*Records for the exercise*
—————

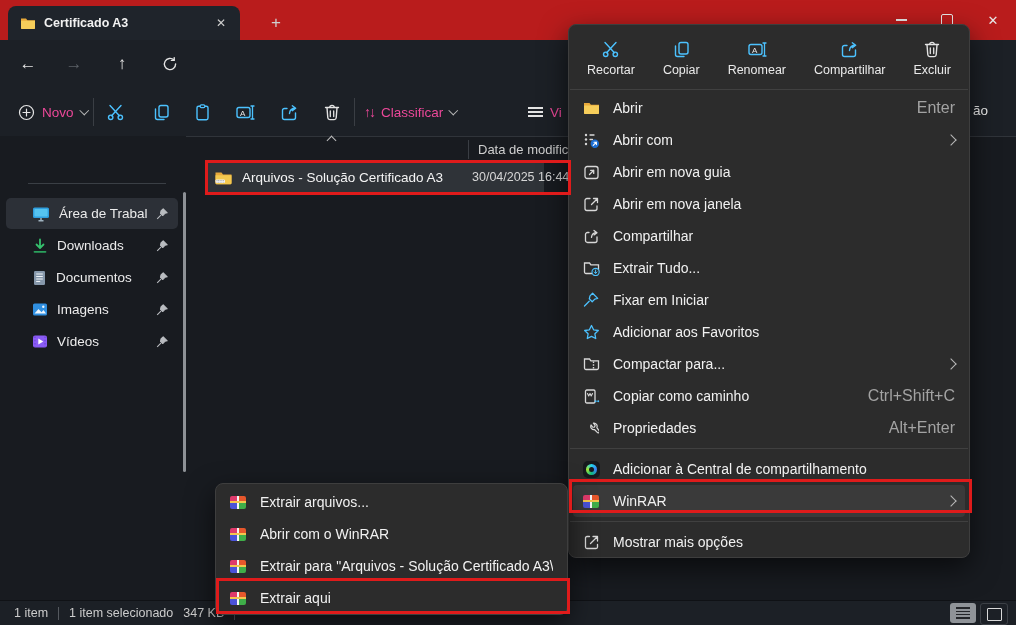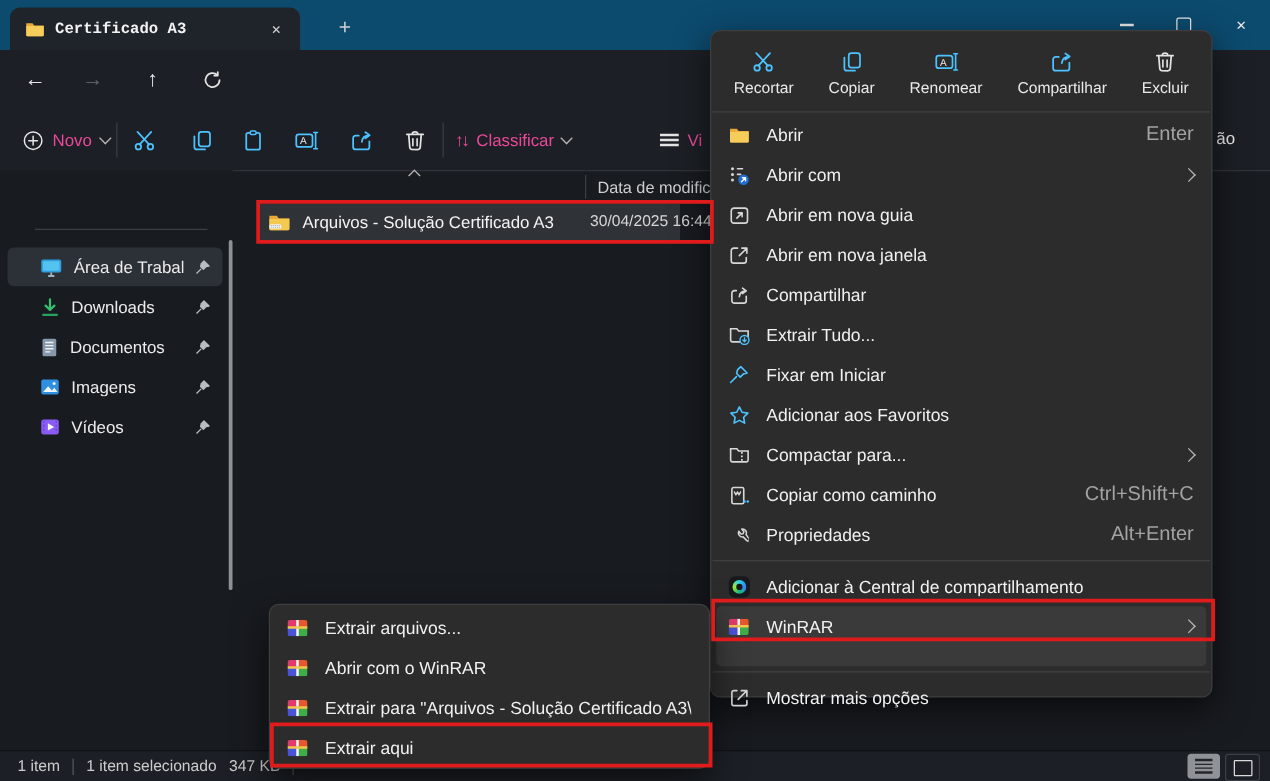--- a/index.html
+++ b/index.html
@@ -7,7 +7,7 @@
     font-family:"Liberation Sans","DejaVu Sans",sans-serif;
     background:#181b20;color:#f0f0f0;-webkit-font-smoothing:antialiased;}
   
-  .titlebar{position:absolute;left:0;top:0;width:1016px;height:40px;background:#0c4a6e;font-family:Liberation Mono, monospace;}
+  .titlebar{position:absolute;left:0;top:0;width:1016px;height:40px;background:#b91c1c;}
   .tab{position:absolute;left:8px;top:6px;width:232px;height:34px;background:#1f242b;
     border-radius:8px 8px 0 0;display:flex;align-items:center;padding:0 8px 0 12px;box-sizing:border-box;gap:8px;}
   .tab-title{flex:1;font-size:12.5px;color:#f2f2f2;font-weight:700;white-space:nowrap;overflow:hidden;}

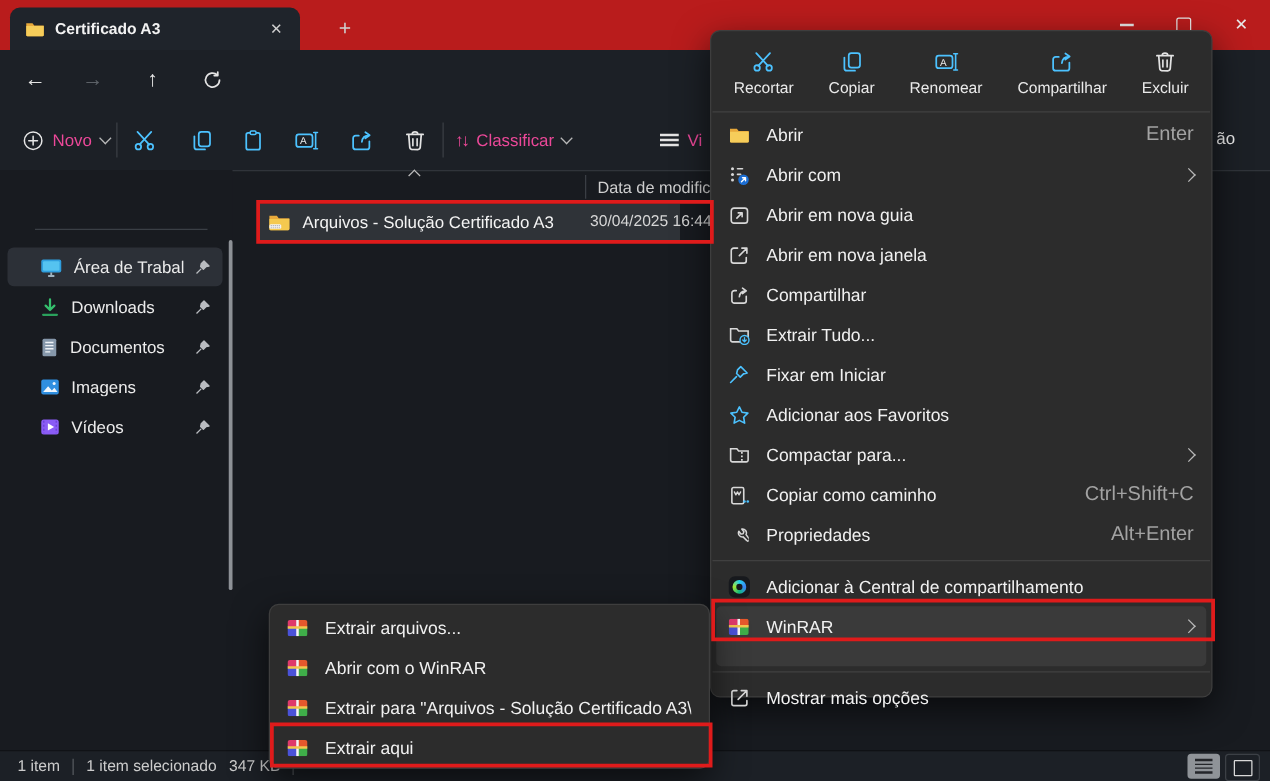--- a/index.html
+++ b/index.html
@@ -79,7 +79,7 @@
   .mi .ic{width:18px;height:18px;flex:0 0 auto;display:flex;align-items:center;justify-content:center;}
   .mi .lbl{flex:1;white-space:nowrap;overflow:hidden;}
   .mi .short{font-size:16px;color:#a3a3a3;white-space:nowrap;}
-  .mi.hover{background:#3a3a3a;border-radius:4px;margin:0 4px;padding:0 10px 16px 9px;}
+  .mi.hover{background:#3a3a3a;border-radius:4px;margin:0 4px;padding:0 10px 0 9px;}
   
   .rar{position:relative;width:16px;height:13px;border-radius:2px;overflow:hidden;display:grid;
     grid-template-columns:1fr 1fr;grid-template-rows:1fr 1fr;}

—————

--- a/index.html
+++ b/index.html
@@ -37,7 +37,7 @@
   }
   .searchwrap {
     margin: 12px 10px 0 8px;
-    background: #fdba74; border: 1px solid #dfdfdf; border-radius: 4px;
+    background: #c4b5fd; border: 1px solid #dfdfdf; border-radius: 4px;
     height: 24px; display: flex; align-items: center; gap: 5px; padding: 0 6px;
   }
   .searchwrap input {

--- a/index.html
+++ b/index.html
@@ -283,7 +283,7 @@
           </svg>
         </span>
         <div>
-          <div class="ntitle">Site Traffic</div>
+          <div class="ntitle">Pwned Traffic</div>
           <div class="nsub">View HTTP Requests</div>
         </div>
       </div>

—————

*Assignment*
Work out how many lines of the material contain the string "nowrap"; nothing except that figure should be given.

*Written solution*
3